A collective will towards grounded imagining might even make for an animistic, ecological paradigm shift toward (back to) living in right relationship with the world in and around us. I hope so. It starts with remembering that you are no less a relational, entangled (eco)system of body-mind processes and responses—from the physiological to the beyond-knowable—than a rainforest or desert or estuary. Feeling this to be true with every fibre of your being will allow you to see everyone and everything as diverse, inter-species kin. Bringing you into greater presence and awe.
Tarot card of the week: The Hanged Man
This week is ripe with profound perspective shifts, should you want one. Of course, not many people do when they necessarily come on the wings of discomfort or else outright suffering. The Hanged Woman (the name for this card in my deck, Neo Tarot) is the very picture of uncomfy, reminiscent of something somewhere between a jester’s uncanny upright-down play and a saint's (or witches’) slow and painful execution.
In many martyr stories, the perspective of the persecuted runs counter to all notions of consensus reality. Saint Lawrence, when being roasted alive by Romans, mockingly called out “Turn me over, I’m done on this side!” Even the historical Jesus’ “cry of dereliction” whilst being crucified (interpreted by the church as his suffering in taking on the “sins” of the world) was a direct quote from the first line of David’s Psalm 22. In other words, he was singing a song of lament that many in the crowd would have known as well as him.
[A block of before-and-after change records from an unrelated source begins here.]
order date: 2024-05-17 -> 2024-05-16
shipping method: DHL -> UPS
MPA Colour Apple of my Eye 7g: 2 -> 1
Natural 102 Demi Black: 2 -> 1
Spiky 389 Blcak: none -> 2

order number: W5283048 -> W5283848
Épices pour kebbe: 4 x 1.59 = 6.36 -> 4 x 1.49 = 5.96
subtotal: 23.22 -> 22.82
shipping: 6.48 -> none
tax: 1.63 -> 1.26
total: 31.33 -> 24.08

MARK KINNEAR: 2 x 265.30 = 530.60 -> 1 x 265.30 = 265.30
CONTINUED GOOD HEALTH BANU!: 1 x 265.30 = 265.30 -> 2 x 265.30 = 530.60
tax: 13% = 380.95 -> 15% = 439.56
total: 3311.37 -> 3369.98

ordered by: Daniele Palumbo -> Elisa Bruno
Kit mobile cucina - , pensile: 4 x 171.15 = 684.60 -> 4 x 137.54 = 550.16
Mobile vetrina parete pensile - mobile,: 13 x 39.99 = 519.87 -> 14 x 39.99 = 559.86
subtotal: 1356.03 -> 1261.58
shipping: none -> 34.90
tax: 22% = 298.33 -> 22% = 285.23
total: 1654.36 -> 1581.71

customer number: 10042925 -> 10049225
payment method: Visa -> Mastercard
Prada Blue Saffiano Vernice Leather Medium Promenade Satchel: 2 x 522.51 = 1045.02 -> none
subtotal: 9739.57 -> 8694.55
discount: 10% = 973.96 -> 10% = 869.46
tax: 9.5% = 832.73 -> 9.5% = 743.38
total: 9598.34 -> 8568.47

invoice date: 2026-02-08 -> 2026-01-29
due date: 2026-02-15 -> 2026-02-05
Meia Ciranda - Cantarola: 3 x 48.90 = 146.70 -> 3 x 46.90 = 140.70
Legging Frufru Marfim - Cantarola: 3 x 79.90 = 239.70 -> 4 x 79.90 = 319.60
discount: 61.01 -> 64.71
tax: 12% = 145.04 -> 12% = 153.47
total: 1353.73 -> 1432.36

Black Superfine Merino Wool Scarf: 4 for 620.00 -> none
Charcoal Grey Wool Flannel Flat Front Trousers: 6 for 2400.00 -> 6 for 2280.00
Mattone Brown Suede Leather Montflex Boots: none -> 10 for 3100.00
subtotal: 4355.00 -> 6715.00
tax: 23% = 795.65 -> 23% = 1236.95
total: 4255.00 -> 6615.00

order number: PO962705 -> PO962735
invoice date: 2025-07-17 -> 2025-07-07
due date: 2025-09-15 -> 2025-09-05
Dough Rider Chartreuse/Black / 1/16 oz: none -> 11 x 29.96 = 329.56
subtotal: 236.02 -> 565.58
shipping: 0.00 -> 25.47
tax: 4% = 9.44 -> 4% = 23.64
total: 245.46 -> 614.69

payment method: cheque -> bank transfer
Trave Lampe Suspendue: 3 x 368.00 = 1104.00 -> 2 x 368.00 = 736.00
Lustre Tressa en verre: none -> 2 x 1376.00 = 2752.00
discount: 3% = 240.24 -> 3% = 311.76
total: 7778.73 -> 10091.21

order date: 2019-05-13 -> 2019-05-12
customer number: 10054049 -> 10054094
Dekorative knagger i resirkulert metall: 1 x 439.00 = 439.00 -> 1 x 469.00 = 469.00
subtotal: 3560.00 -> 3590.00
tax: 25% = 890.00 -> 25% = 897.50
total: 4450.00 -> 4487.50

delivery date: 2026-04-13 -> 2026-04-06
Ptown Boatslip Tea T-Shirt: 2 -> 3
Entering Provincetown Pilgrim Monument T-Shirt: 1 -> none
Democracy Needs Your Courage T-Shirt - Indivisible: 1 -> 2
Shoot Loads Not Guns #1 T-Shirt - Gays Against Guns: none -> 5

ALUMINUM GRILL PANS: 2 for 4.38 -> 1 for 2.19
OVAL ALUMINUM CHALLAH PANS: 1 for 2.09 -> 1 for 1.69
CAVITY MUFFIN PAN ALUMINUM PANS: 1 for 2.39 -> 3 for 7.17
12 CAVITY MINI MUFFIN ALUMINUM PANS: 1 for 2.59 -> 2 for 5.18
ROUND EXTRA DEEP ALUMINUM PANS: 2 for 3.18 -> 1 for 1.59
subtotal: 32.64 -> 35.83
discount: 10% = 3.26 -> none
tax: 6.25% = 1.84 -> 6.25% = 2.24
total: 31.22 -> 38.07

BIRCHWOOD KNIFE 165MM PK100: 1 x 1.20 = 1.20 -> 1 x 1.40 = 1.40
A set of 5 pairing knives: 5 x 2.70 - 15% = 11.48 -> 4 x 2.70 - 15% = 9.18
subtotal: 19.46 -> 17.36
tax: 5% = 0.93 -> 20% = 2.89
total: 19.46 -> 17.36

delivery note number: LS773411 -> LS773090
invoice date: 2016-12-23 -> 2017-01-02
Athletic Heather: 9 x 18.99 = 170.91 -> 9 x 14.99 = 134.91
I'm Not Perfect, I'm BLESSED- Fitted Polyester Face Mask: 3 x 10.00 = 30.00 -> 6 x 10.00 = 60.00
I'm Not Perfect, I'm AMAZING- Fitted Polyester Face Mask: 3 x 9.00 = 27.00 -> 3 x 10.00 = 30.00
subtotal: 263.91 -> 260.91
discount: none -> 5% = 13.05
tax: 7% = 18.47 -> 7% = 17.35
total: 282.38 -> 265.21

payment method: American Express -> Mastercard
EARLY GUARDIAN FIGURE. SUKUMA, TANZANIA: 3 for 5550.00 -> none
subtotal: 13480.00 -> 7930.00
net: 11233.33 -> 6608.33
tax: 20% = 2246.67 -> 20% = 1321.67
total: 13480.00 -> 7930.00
That song goes from expressing pain and fear, to fortifying one’s trust in God’s will. A teaching moment, for sure.
Suffering is an emotional doorway. Whether or not we walk through it is a matter of perspective. To have things not go our way is to shatter illusion. And that is a gift; a great Mahakali of bubble-bursting insight. And it’s one most of us in the tidy and sanitised West will do everything we can to shelter ourselves from. The Hanged Woman says: what if instead of struggling in vain, you surrendered? What if you looked beyond dualistic notions of good fortune and misfortune, and tried seeing everything as divine? How would you act, who would you be? What would you create? And can you try that perspective on, right now? Even if it’s just for 20 seconds.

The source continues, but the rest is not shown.